Let now \(\xi \) be a discrete r.v. taking values \(0,1, \ldots \) with probabilities \(p_i=\mathrm{Pr} (\xi =i)\), \(i=0,1, \ldots \) (here we use the traditional language). This r.v. \(\xi \) is infinitely divisible if for any positive integer n there exist i.i.d.r.v. \(\xi _{j,n}\) (\(j=1, \ldots , n\)) such that \(\xi {} {\mathop {=}\limits ^\mathrm{d}} \xi _{1,n}+\ldots + \xi _{n,n}\).
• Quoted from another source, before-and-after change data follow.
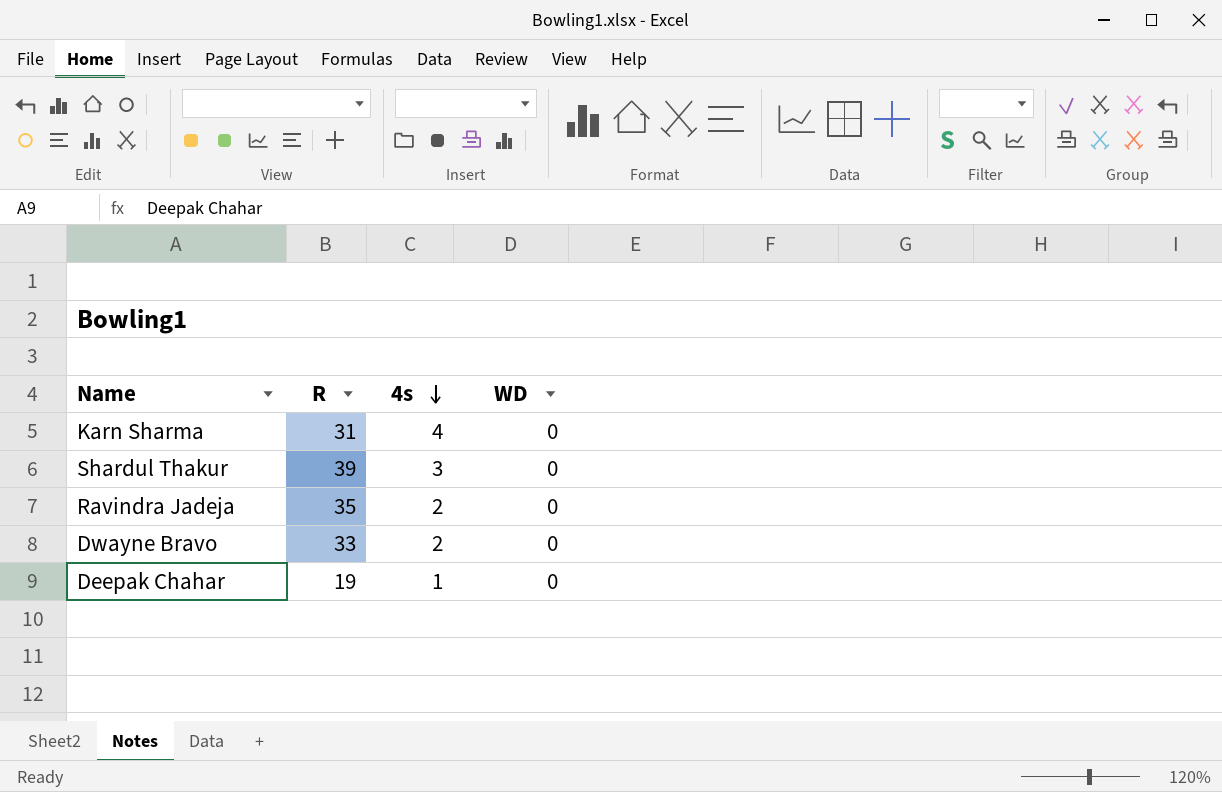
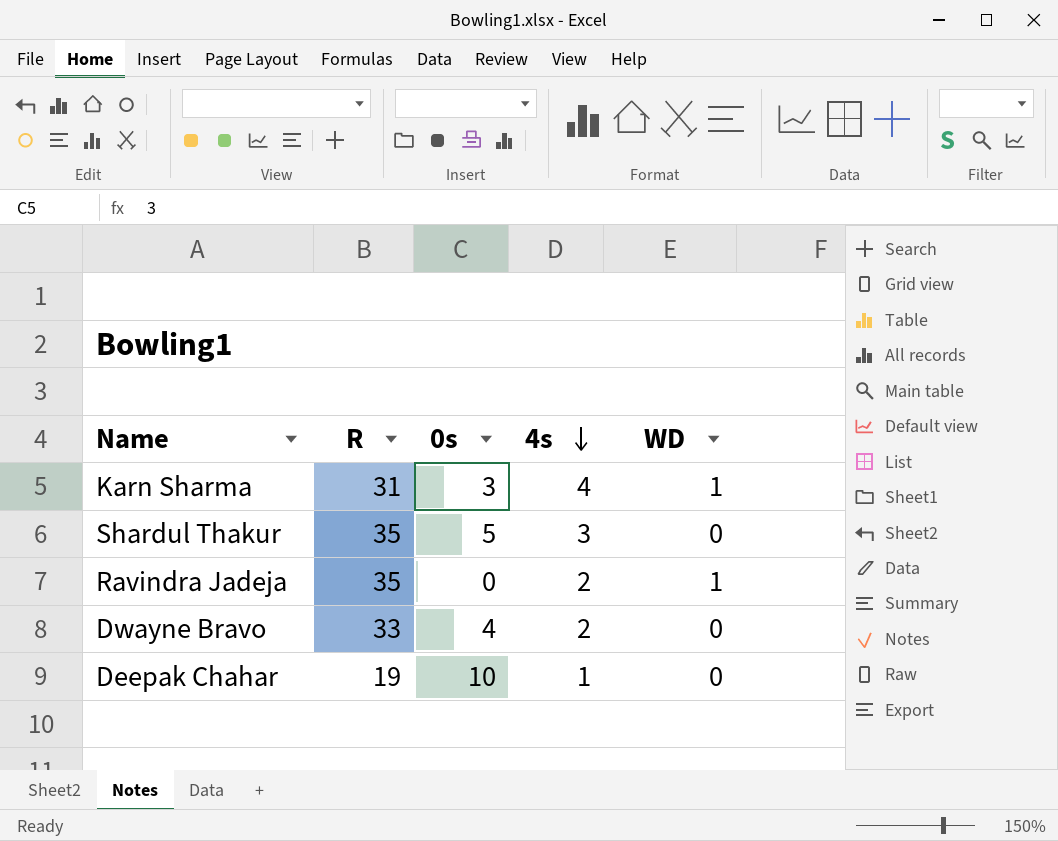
column 0s | position: none -> 3
Karn Sharma | WD: 0 -> 1
Shardul Thakur | R: 39 -> 35
Ravindra Jadeja | WD: 0 -> 1

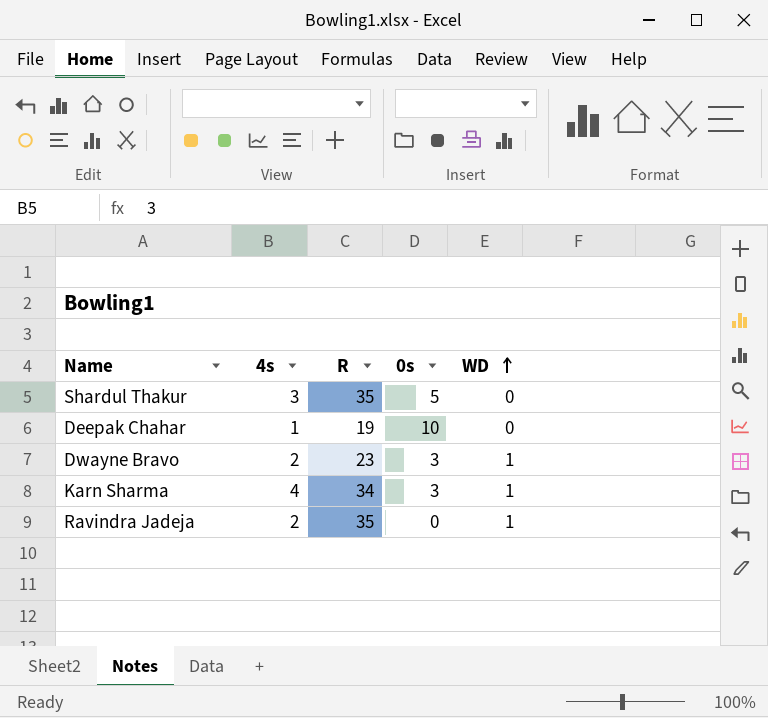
row order: 4s descending -> WD ascending
column 4s | position: 4 -> 2
Dwayne Bravo | R: 33 -> 23
Dwayne Bravo | 0s: 4 -> 3
Dwayne Bravo | WD: 0 -> 1
Karn Sharma | R: 31 -> 34

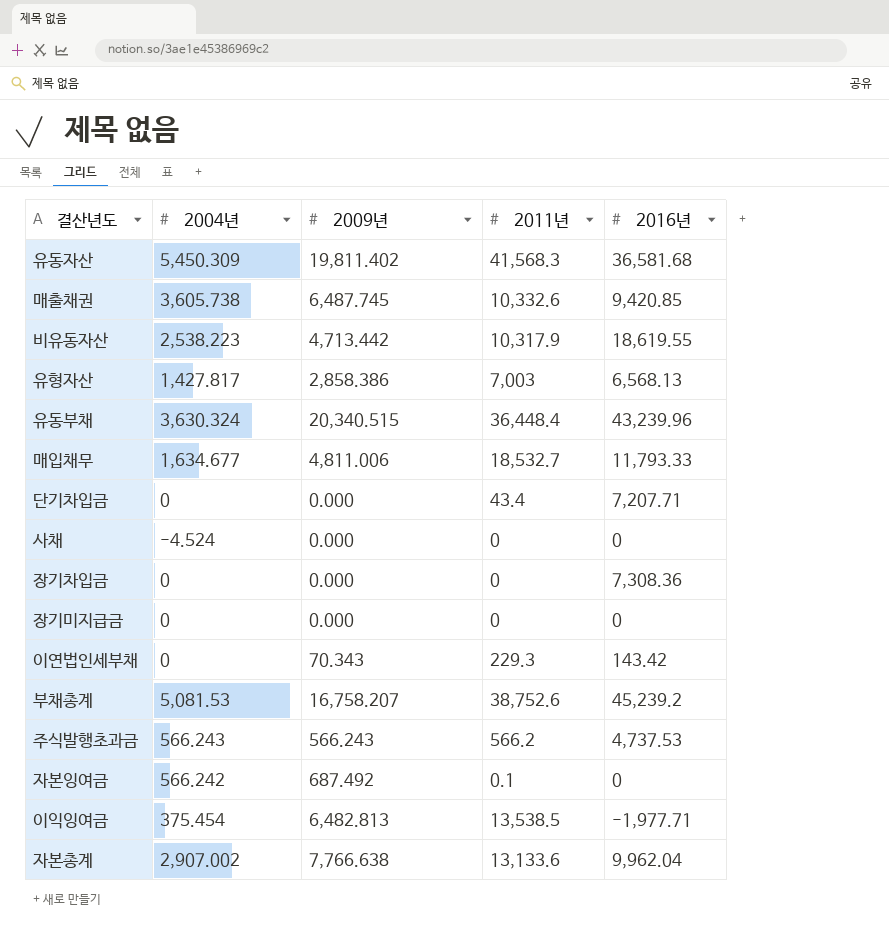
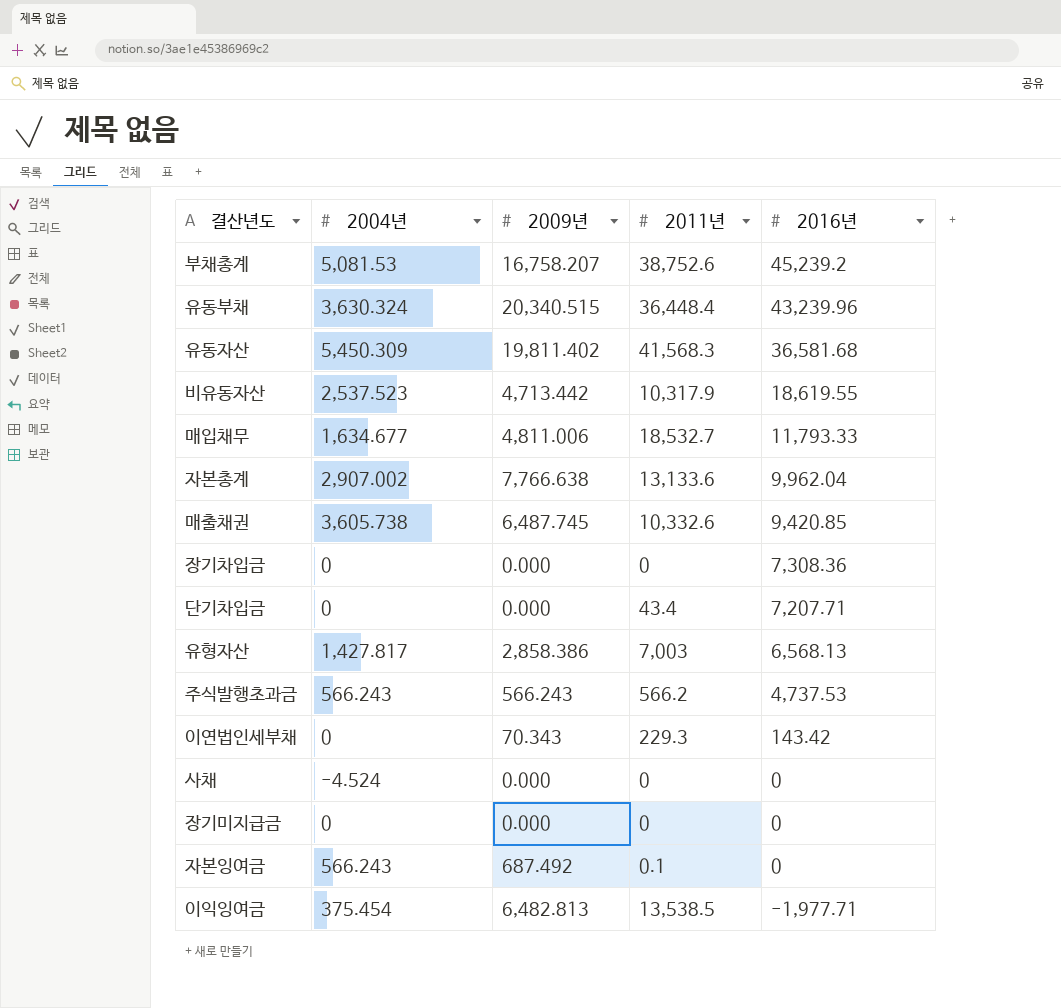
row order: none -> 2016년 descending
비유동자산 | 2004년: 2,538.223 -> 2,537.523
자본잉여금 | 2004년: 566.242 -> 566.243

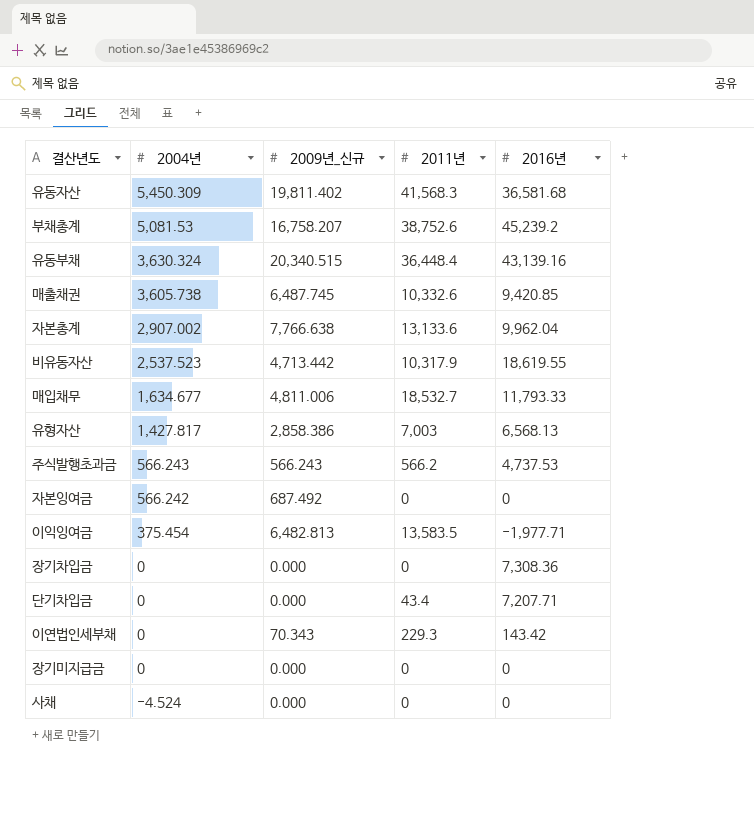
row order: 2016년 descending -> 2004년 descending
column name: 2009년 -> 2009년_신규
유동부채 | 2016년: 43,239.96 -> 43,139.16
자본잉여금 | 2004년: 566.243 -> 566.242
자본잉여금 | 2011년: 0.1 -> 0
이익잉여금 | 2011년: 13,538.5 -> 13,583.5

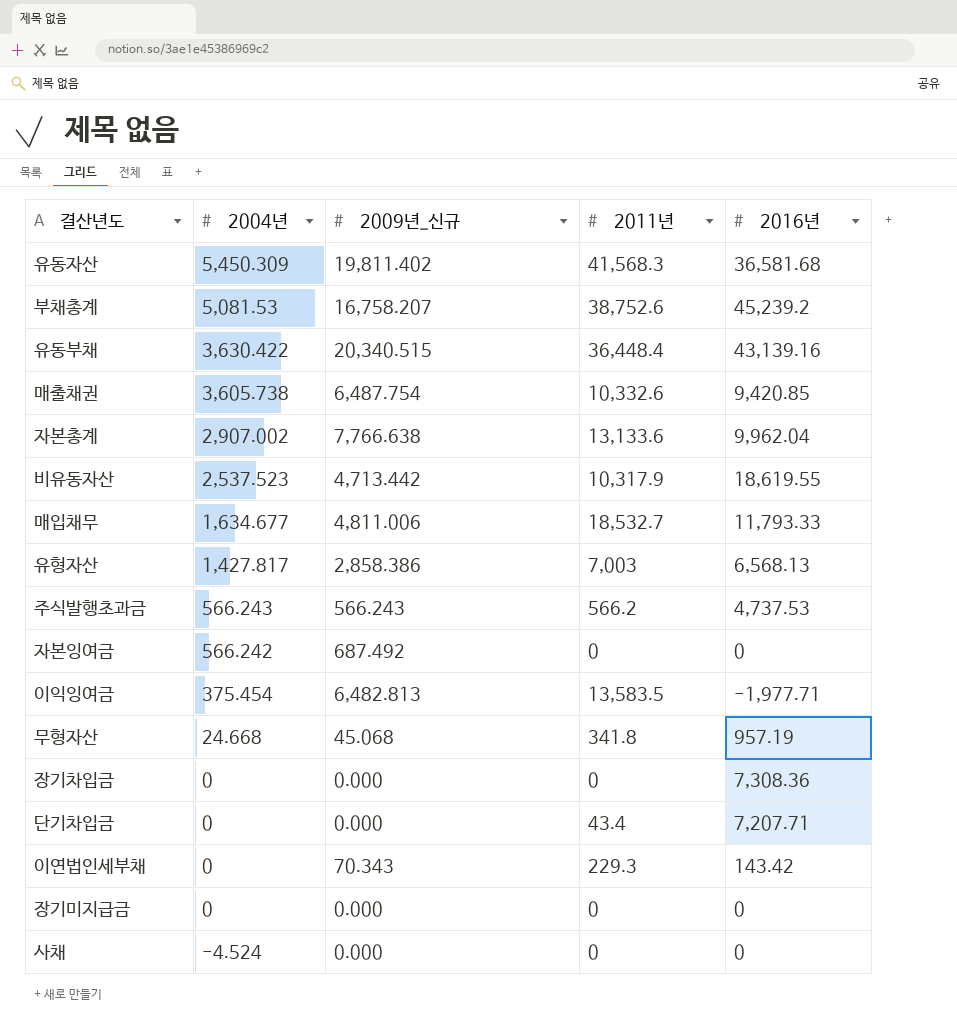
유동부채 | 2004년: 3,630.324 -> 3,630.422
매출채권 | 2009년_신규: 6,487.745 -> 6,487.754
row 무형자산: none -> 24.668 | 45.068 | 341.8 | 957.19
Equivalently, a r.v. \(\xi \) is infinitely divisible if and only if \(\phi (t)= E \exp {(i t\xi )}\), the characteristic function (c.f.) of \(\xi \) satisfies the relation \(\phi (t) =\left[ \phi _n(t) \right] ^n \) for any \(n = 1,2,\ldots ,\) where \(\phi _n(t)\) are some characteristic functions.

It yields, in particular, that if a discrete r.v. \(\xi \) has a finite support then it cannot be infinitely divisible. In particular, discrete uniform DU(n) and binomial Bin(Np) r.v. are not infinitely divisible. Note that c.f. \(\phi _{\mathrm{DU}(n)}(t)\) of \(\xi \sim \)DU(n) and \(\phi _{\mathrm{Bin}(N,p)}(t)\) of \(\xi \sim \)Bin(Np) are

$$\begin{aligned} \phi _{\mathrm{DU}(n)}(t){=} \frac{1-e^{nit}}{n(1-e^it)}\, , \;\;\; \phi _{\mathrm{Bin}(N,p)}(t){=} \left( 1-p+p e^{it}\right) ^N,\nonumber \\ \end{aligned}$$
(2)

see formulas (2.22) and (5.5) in Balakrishnan and Nevzorov (2004).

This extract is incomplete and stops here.